A minha ignorância é tão boa quanto o seu conhecimento
"O anti-intelectualismo tem sido uma ameaça constante se insinuando na nossa vida política e cultural, alimentado pela falsa noção de que a democracia significa que 'a minha ignorância é tão boa quanto o seu conhecimento' ".
Isaac Asimov
O presumido "direito de ser ignorante" implica que é facultativo ao cidadão se importar com o próximo, com o que diz e com as consequências antissociais e mesmo sanitárias daquilo que faz. É antidemocrático por natureza e revela, quando se diz democrático, um profundo desconhecimento de que: liberdade não é ausência de normas e que as normas só não são arbitrárias quando necessárias ao bem comum.
E não é por que tais normas existem a milhares de anos ou por que a elas me afeiçoei, que elas devem permanecer. Tal defesa não é possível sem que se eleja certos valores e ideologias como superiores as demais e tal imposição não se faz sem meios autoritários. Sem o crivo da construção coletiva do bem comum, somente a vontade de um grupo ou facção predomina e o faz às custas de manipulações, censuras e outras formas de violência. O "direito de ser ignorante" é simplesmente uma forma de ignorar o debate público e os consensos já fundamentados sobre o bem comum, para eleger os próprios interesses como prioritários em uma sociedade.

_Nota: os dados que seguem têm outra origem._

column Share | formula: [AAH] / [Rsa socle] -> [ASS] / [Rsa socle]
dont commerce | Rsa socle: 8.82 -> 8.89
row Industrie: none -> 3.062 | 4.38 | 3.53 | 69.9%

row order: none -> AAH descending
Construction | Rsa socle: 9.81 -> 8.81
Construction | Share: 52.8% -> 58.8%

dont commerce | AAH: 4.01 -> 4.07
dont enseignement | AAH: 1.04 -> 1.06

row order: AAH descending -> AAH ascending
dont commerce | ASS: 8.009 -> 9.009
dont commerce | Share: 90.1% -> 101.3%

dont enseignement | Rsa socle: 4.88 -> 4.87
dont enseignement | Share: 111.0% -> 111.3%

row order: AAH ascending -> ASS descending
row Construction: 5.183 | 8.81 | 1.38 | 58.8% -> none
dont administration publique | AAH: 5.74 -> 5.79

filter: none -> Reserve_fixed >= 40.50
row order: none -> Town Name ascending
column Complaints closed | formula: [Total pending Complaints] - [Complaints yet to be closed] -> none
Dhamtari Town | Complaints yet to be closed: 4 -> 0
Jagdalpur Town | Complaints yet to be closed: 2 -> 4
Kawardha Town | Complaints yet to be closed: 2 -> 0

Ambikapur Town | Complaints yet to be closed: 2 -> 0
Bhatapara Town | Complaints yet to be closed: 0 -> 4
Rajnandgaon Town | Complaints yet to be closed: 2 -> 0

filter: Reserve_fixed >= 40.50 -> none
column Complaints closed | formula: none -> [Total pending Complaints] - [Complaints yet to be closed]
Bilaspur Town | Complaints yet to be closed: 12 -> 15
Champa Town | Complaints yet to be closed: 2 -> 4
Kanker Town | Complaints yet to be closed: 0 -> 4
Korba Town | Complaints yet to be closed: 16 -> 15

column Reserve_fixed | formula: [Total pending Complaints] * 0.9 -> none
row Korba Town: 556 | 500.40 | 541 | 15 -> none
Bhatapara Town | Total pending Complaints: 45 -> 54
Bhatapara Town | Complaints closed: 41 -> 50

Como o bem comum não é algo que trazemos inato, ou uma verdade prontamente revelada por alguma divindade, é na democracia (debate, representação e busca do consenso) que construímos nossas teses sobre "o bem comum" atualizando-o conforme as demandas diversas que as sociedades demandam. Isto por que empiricamente constatamos que as sociedades mudam para o bem ou para o mal, assim como ficam estagnadas para o bem ou para o mal. Em todo caso, a mudança se alterna com períodos de estagnação, mas é ela antes de tudo que dá o tom dos avanços.
Mudamos por que não nascemos com respostas prontas. Elas são construções políticas e culturais. Estruturalmente, as sociedades não encaram os desafios econômicos e sociais ficando imóveis, mas buscando novas respostas alternativa as relações e instituições que já não funcionam. Temos questões relacionadas a desigualdades diversas, meio ambiente e educação que não podem ser simplesmente ignoradas: são postas pelo simples fato de que o mundo não é o que por que é o melhor que podemos fazer - este conformismo é confortável para aqueles para o qual o sistema funciona: o que faz do conservadorismo um conformismo cínico.
Não querer mudar e lutar para que as mudanças não ocorram é uma opção ideológica, pois ao contrário do que alguns defendem nem tudo precisa ser como é e nem tudo que é é também benéfico e justo para todos. Por isto as pessoas se organizam e procuram mudar, pois é contra inclusive o instinto de sobrevivência, aceitar um mundo que o destrói pela fome e outras formas de exclusão.
Uma das questões mais sensíveis para início de século é pensarmos o que fazer com o "direito de ser ignorante" sem ameaçar direitos fundamentais como a liberdade de expressão, crença e convicções. Como discernir o questionamento crítico, necessário à democracia, com a expressão de opiniões que se impõe simplesmente ignorando o bem comum ? Até que ponto a liberdade individual deve prevalecer sobre a saúde coletiva e meio ambiente, quando a mesma se vale de mentiras e negacionismo para simplesmente fazer valer comportamentos comprovadamente nocivos a coletividade?